29. The composition of claim 28, wherein said antagonist is prochlorperazine or ketanserin.

30. The composition of claim 29, wherein said serotonin inhibitor is a mixed histamine-1 and serotonin receptor antagonist selected from the group consisting of cyproheptadine or azatadine.

31. A method for protecting an individual from the SVFS effects induced by niacin intake comprising administration to said individual effective doses for effective periods of time a composition of any one or more of claims 1 or 16.

32. A method for protecting an individual from SVFS-associated symptoms of superficial vasodilation, feeling of warmth, itching (pruritus) and hives comprising administration to said individual effective doses for effective periods of time a composition of any one or more of claims 1 or 16.

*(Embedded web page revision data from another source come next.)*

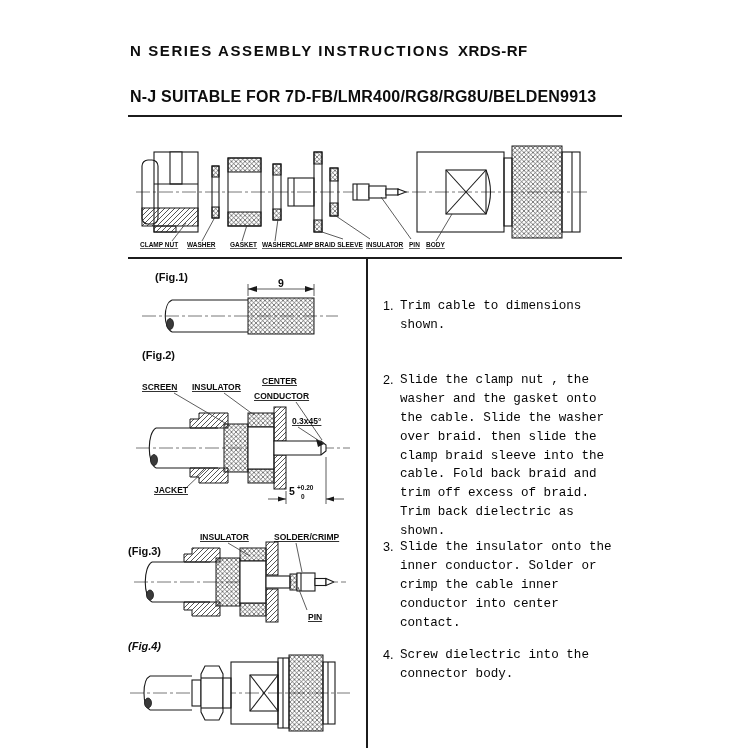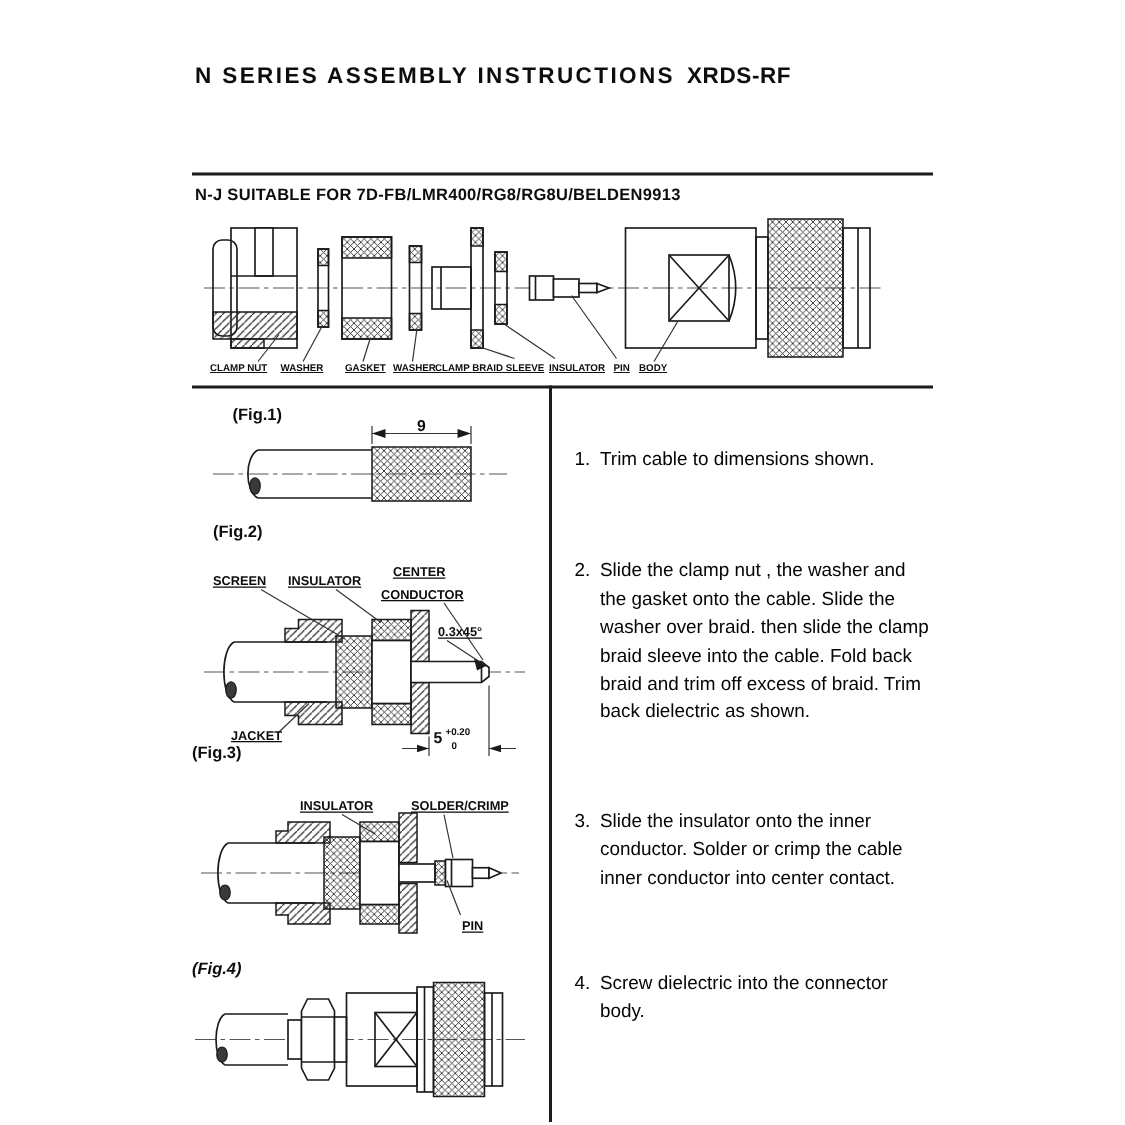"N-J SUITABLE FOR" .subtitle { font-size: 11px -> 16px; margin-top: 36px -> none }
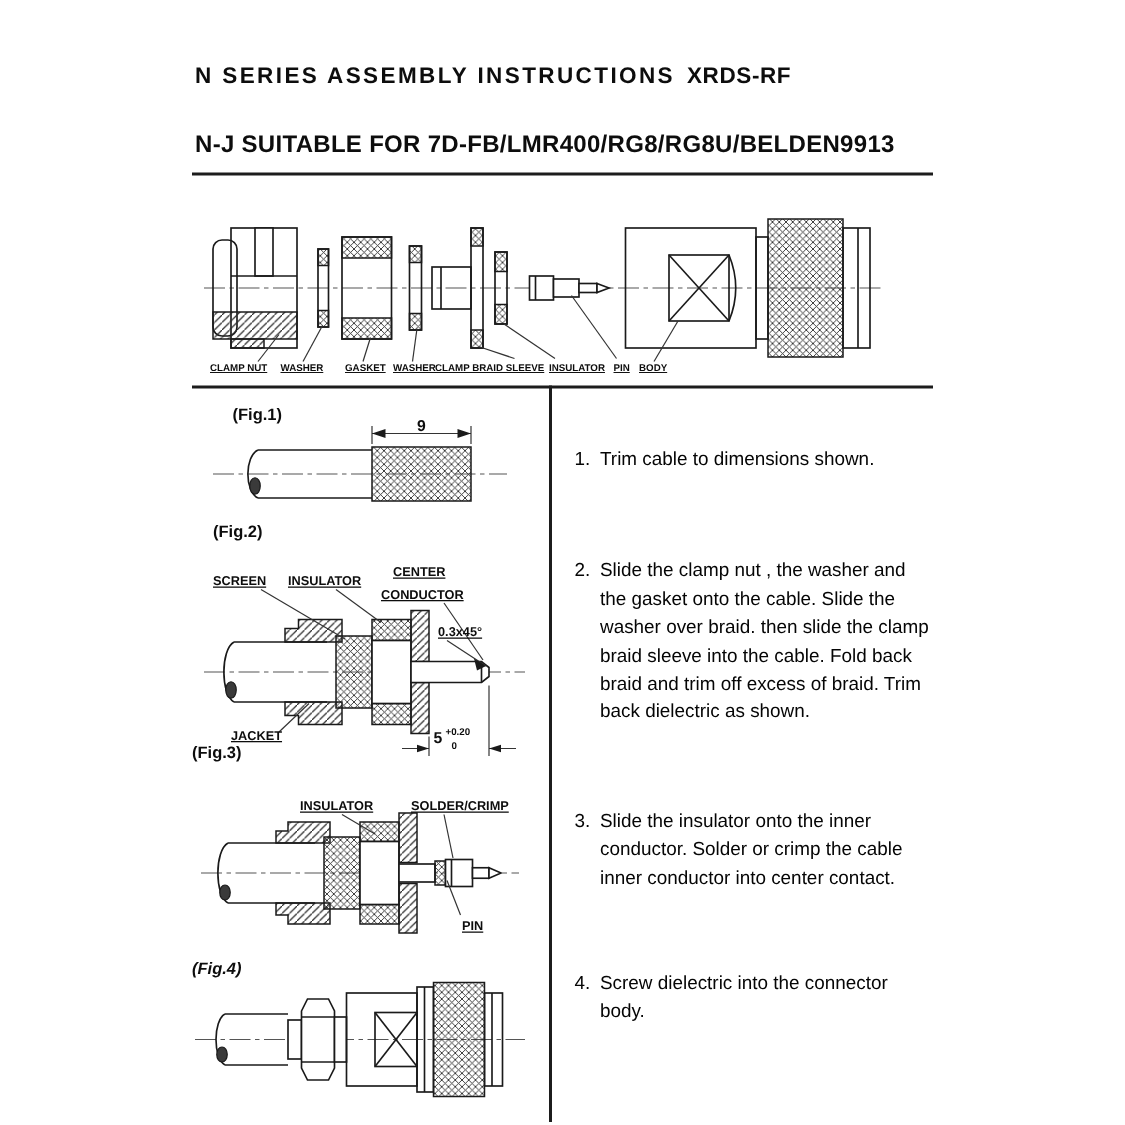"Trim cable to dimensions shown." .step .stext { font-family: none -> Liberation Mono, monospace }
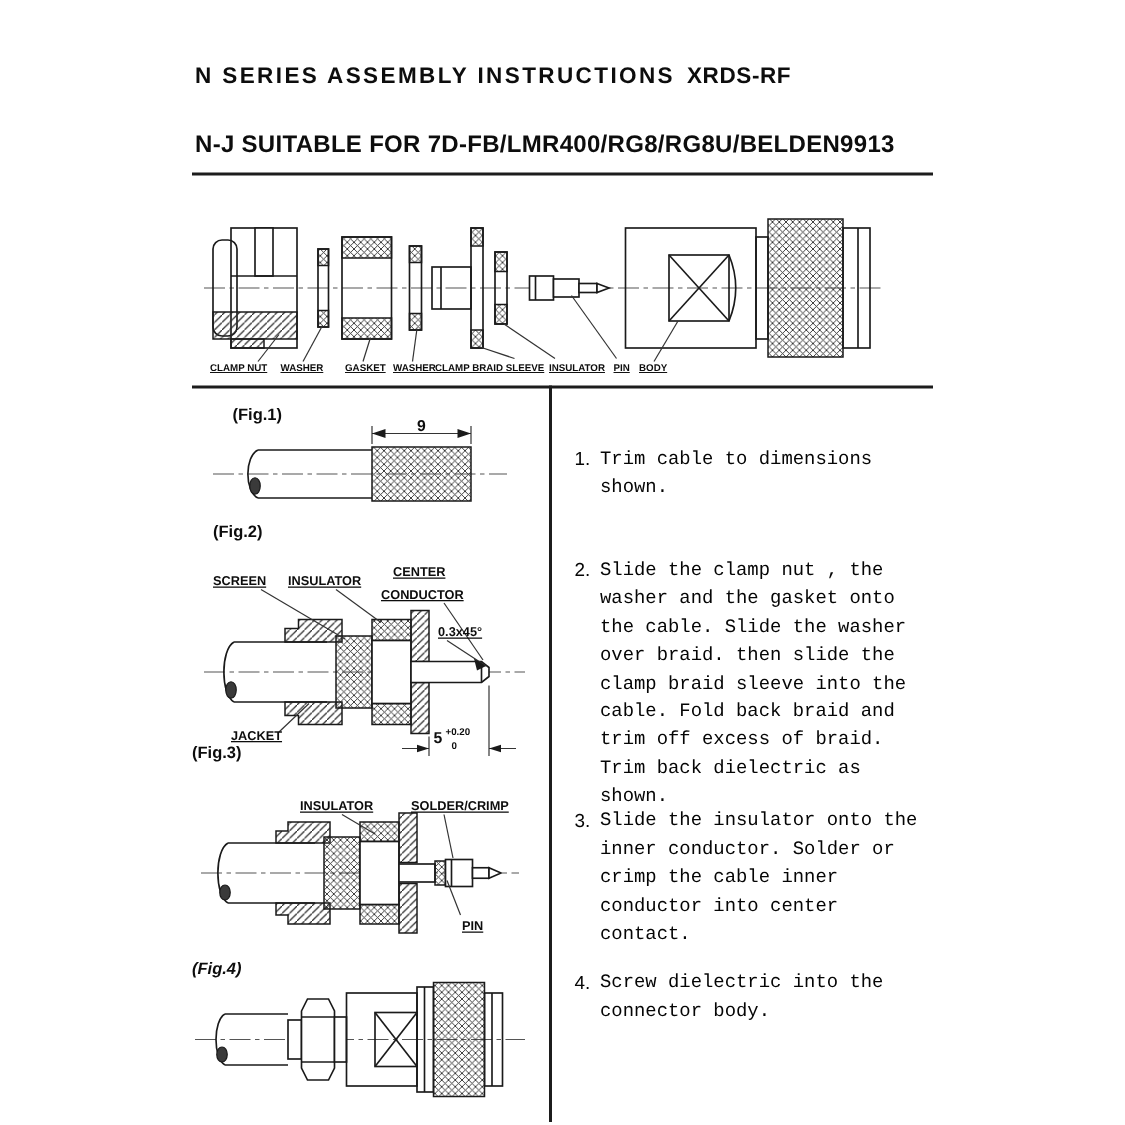"(Fig.3)" div.abs { top: 496px -> 545px }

33. A method for protecting an individual from the SVFS effects associated with carcinoid-associated flush, mesenteric traction-induced flush, serotonin-induced flush, post-menopausal-induced flush, alcohol-induced flush and monosodium glutamate-induced flush, mastocytosis-induced, atopic dermatitis-induced, food-allergy or food intolerance-induced, and mast cell activation syndrome-induced SVFS comprising administration to said individual effective doses for effective periods of time a composition of any one or more of claims 1 or 16.

34. A method for treating a cardiovascular condition in a patient with niacin, but without eliciting the SVFS effect of said niacin, comprising the administration to said patient of clinically effective amounts of a composition of any one or more of claims 1 or 16.